Obedience flows from the humble acknowledgement that we have been created by a loving God. We give up all illusions of being totally self-sufficient and acknowledge our dependency upon him. Like Jesus, we are called to follow the leading of the Holy Spirit. Christian obedience is listening sensitively to the word of God speaking in our lives, and submitting in loving trust.
We defeat our lust for power by rejecting the weapons of this world: manipulation, control, exploitation and intimidation.
We choose to be under authority ourselves and to be obedient to the ways of God.
The cure for the love of power is the power of love: a love is characterised by humility, self-limitation (we hold back to let others grow), joy, vulnerability, submission and freedom. It doesn’t dominate: it liberates. We serve people; and don’t seek to advance our own reputations.
Jesus said: Blessed are the poor in spirit. Poverty of spirit means we humbly acknowledge our limitations in the face of realities such as death, change, and loneliness. It strips us of all illusions of self-sufficiency and turns us toward God in expectation and trust. Spiritual poverty does not necessarily mean we shouldn’t provide for the future. It means simply that our resources are not accumulated in order to foster a sense of independent self-sufficiency, but are put at the service of our relationship with God and others. Poverty of spirit frees us from making money and possessions gods in which we entrust our total welfare. Only God is absolute. When created things help us praise and serve God, they are good. But when they threaten our union with God, they become snares which endanger our spiritual growth. We deepen our spiritual poverty:
By solidarity with the poor
By simplicity of life which means singleness of purpose: using material things without letting them master us. It means freedom from covetousness; receiving material provisions gratefully; and giving joyfully and generously. While we delight in the goodness of all created things, we must say "no" to those things that could hinder us saying “yes” to our deepest desires.

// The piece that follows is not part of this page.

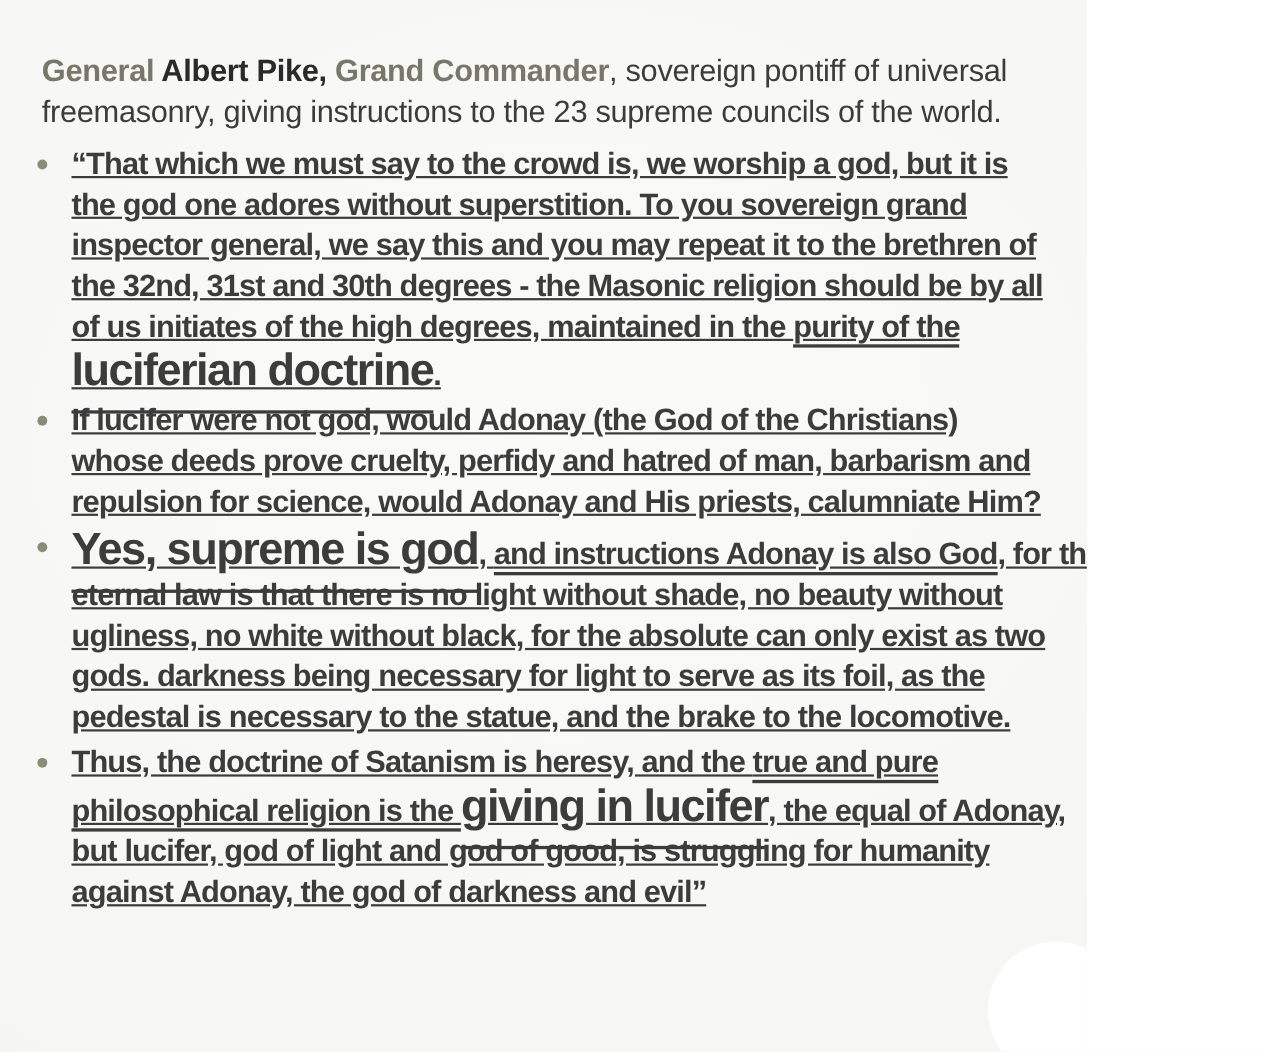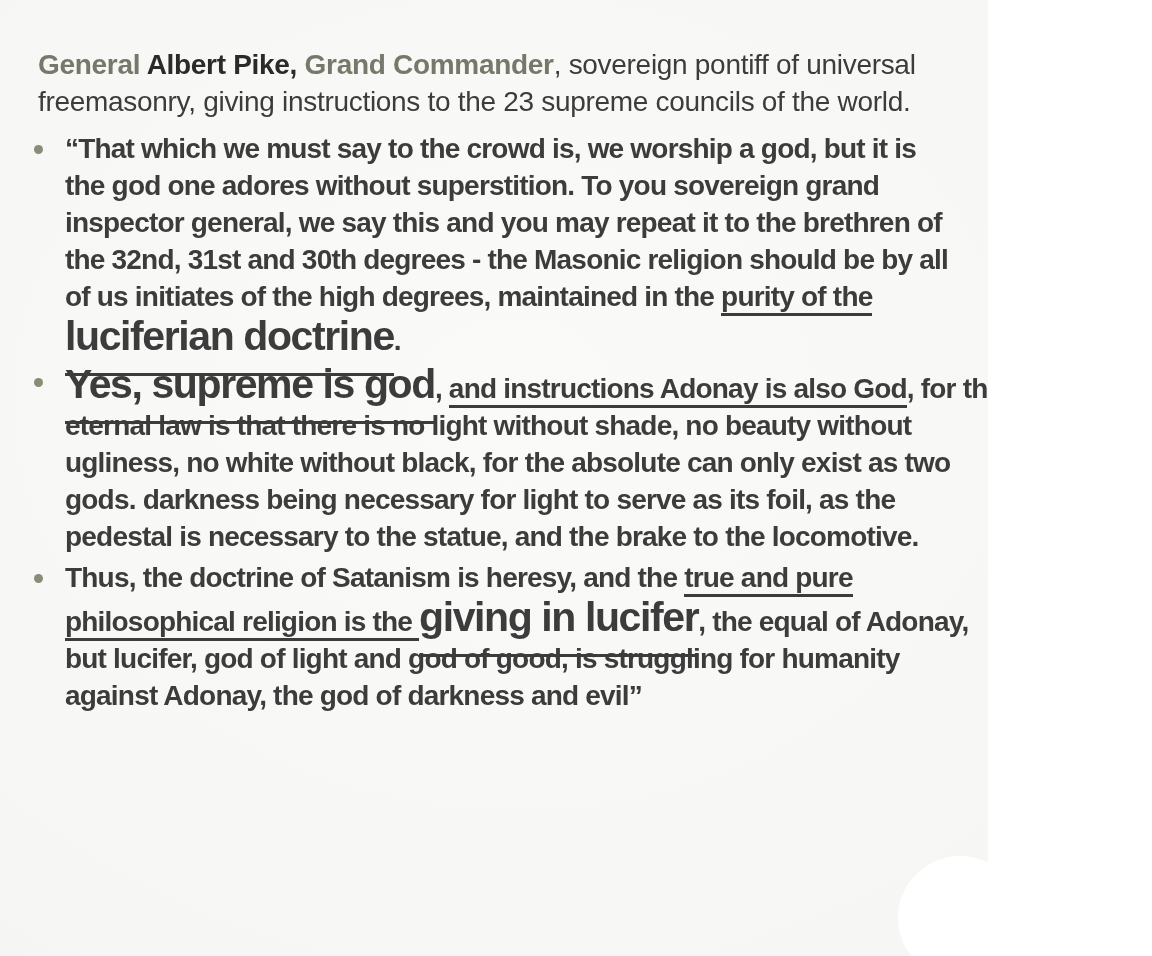"“That which we must say" li.bullet { text-decoration: none -> underline }
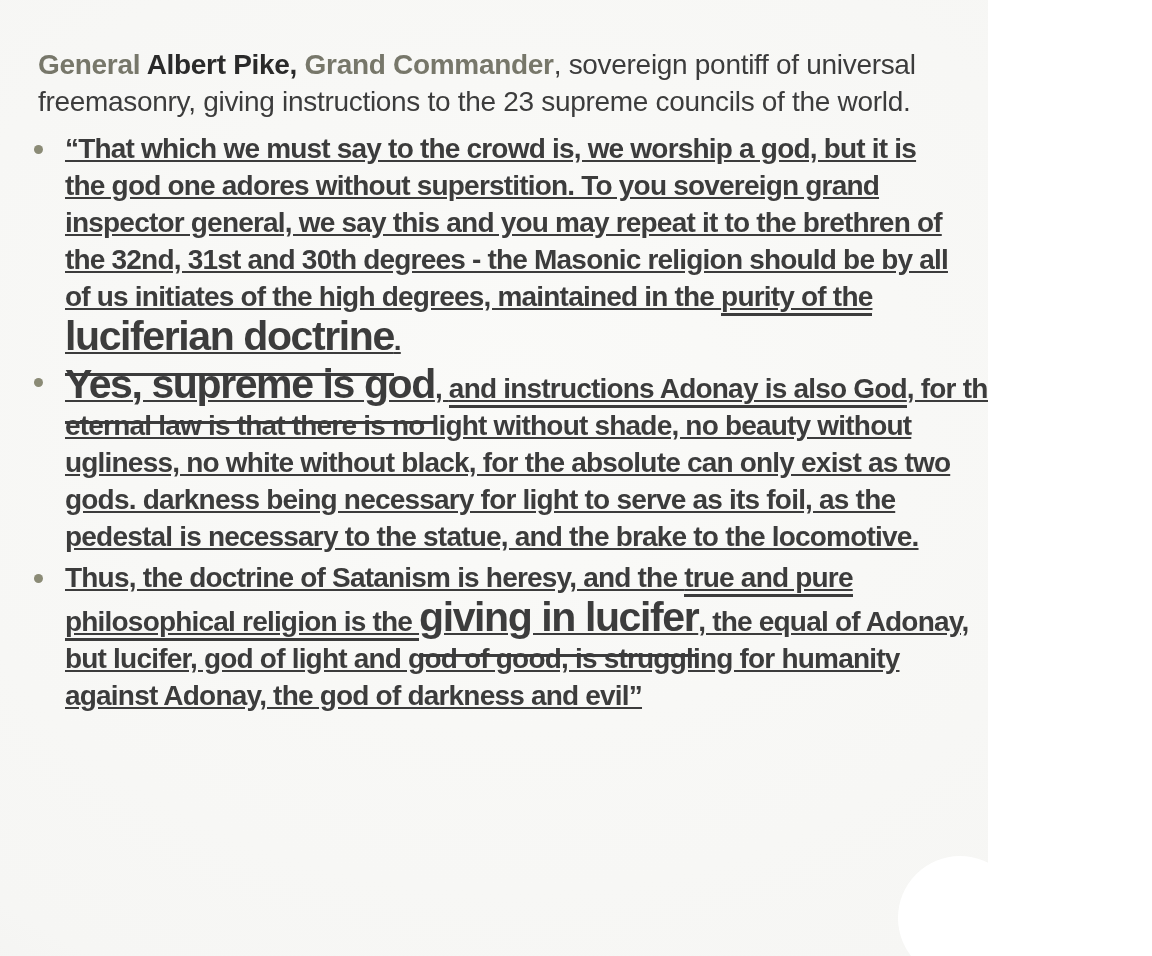"If lucifer were not god," li.bullet { html: none -> <li> <span></span> <div><span>If lucifer were not god, would Adonay (the God of the Christians) whose deeds prove cruelty, perfidy and hatred of man, barbarism and repulsion for science, would Adonay and His priests, calumniate Him?</span></div> </li> }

By a readiness to serve – we are called to place our knowledge, talents, energy, and time at the disposal of others.
Christ wants us to be aware our absolute dependence on God.
He wants us to realise that we are valuable because we are loved by a God whose faithfulness is unshakable. When we doubt our value, we constantly bolster our weak self-worth by idolising "things” such as our appearance, talents, qualifications, possessions, reputations, careers, performance and even our health. Letting go of these things can feel frightening because we feel we are giving up a part of ourselves.
Spiritual poverty says, "I have talents (good looks, possessions, etc.), but I am not my talents." This separation from self is one of our main spiritual tasks which continues for a lifetime. It allows us to enjoy a new freedom in our relationship to the material world as we are stripped of the things we use to prop up an insecure sense of self: it enables us to be simply who we are and to receive God's love as unearned gift. We can be at peace in having or not having. St Paul expresses his own poverty of spirit in Philippians: “I have learned to be content whatever the circumstances. I know what it is to be in need, and I know what it is to have plenty. I have learned the secret of being content in any and every situation, whether well fed or hungry, whether living in plenty or in want. I can do all this through him who gives me strength.”